Friday, April 11, 2014

Where's the Dean?

One of the joys of moving to a different part of the country is that everything is new and there are lots of new places to discover and many new ways to engage in the community. I am going to post an occasional "Where's the Dean?" to share some of the great places and people I am discovering that affirm that the Burlington, Vermont area is a great place to work, worship, live, and explore.

This week I visited the Robert Hull Fleming Museum on the campus of UVM (University of Vermont). I went because I read that, in connection with an exhibit of contemporary Tibetan art, they were having two Tibetan Buddhist monks create a sand mandala in the Museum's Marble Court. The monks will work from April 9-16. I hope to make it back one or two more times to watch the progress.

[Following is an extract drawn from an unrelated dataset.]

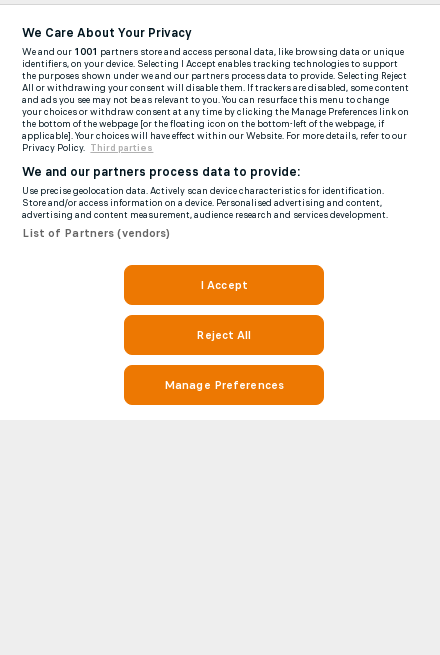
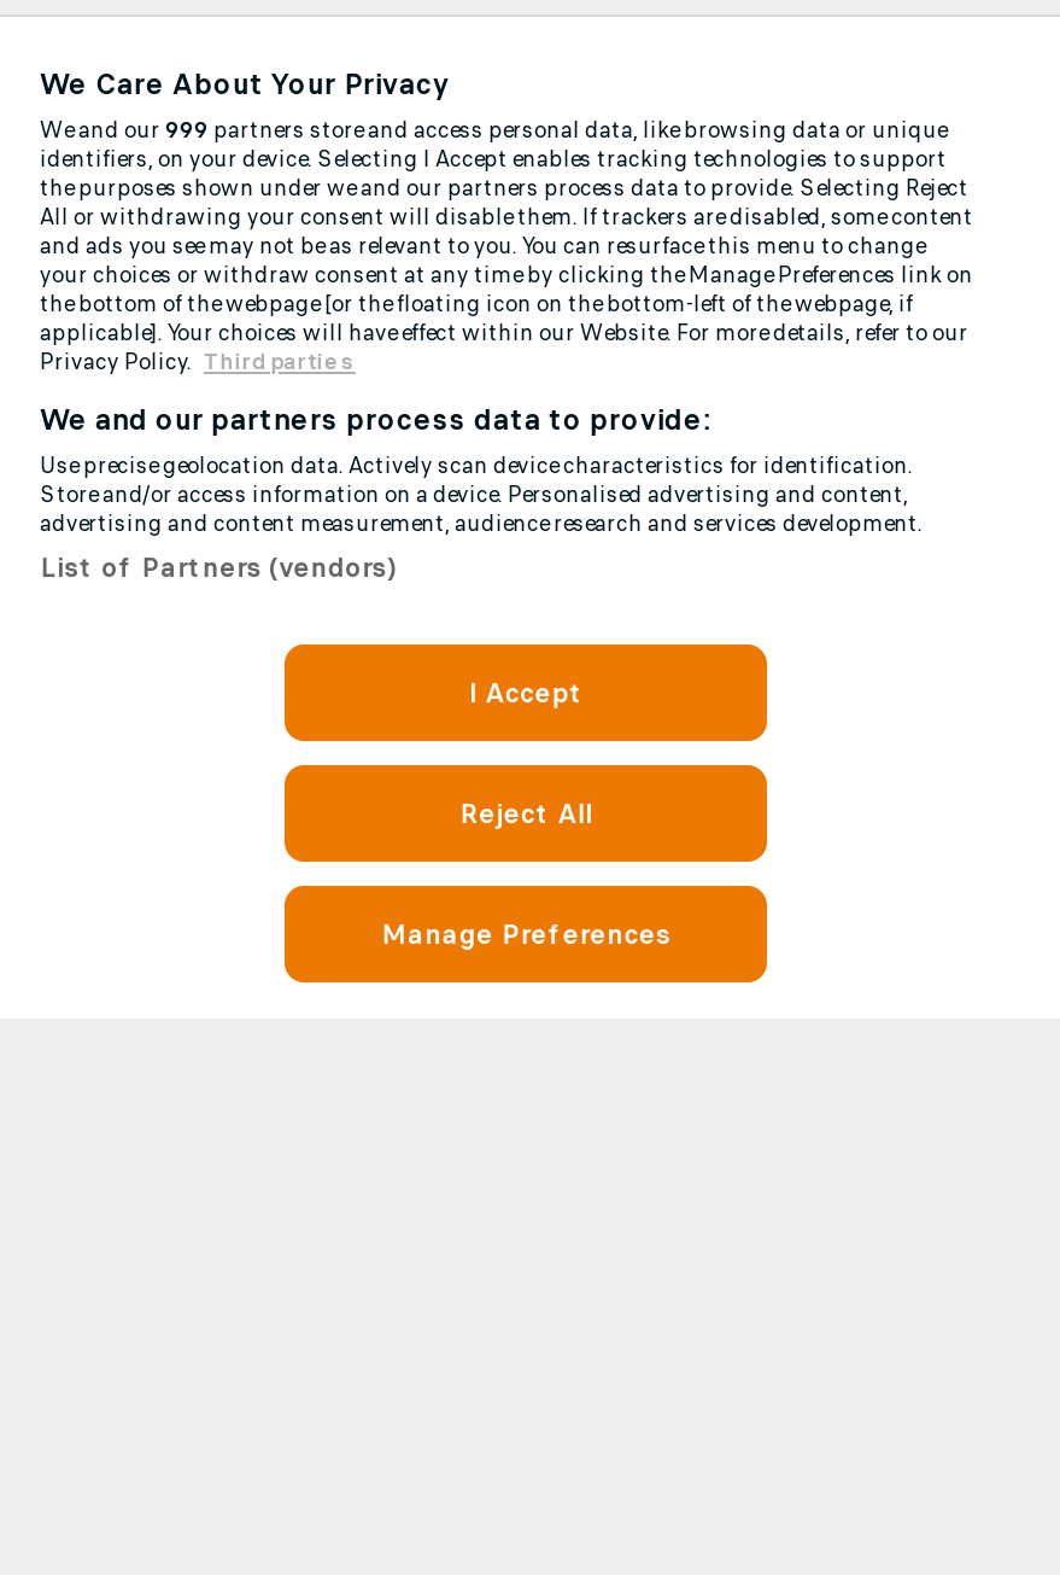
[22,46,404,58] We and our 1001 partners store and access personal data, like browsing data or unique -> [40,116,946,145] We and our 999 partners store and access personal data, like browsing data or unique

Mandalas are very complex and symbolic structures. The one being created at the Fleming is that of Chenrezig which translates as the "Buddha of Great Compassion."

Using funnels of colored sand, the monks, working in silence, distribute the sand into the delicate pattern, by rubbing a second metal funnel across the funnel holding the sand. To me, the sound the two funnels make when rasped together almost sounds like deep meditative breathing. The gallery guide at the Fleming referred to it as "the sound of emptiness." I kept thinking, "But in emptiness there is often fullness."

                                                                       Detail from the sand mandala

The lotus in the center of the mandala is an important symbol representing Buddha but also significant because the lotus flower grows in muddy water but emerges beautiful and pure.

When the monks are finished with the mandala there will be a dissolution ceremony, as part of the tradition of the mandala is that it is only temporary. The gallery guide at the Fleming states that when the mandala is dismantled "the sand is cast into a boy of water to represent the impermanence of all things and the importance of non attachment." I don't know if I can make it back for this ceremony but it would be very interesting to see. Hard to believe that the monks will dismantle something so beautiful that they will have worked seven days to create. It's all part of the process.

I enjoyed looking at the other exhibits at the Fleming, too, and hope to return many times. What can I say--once a museum person, always a museum person!

So that's where the Dean went wandering this week.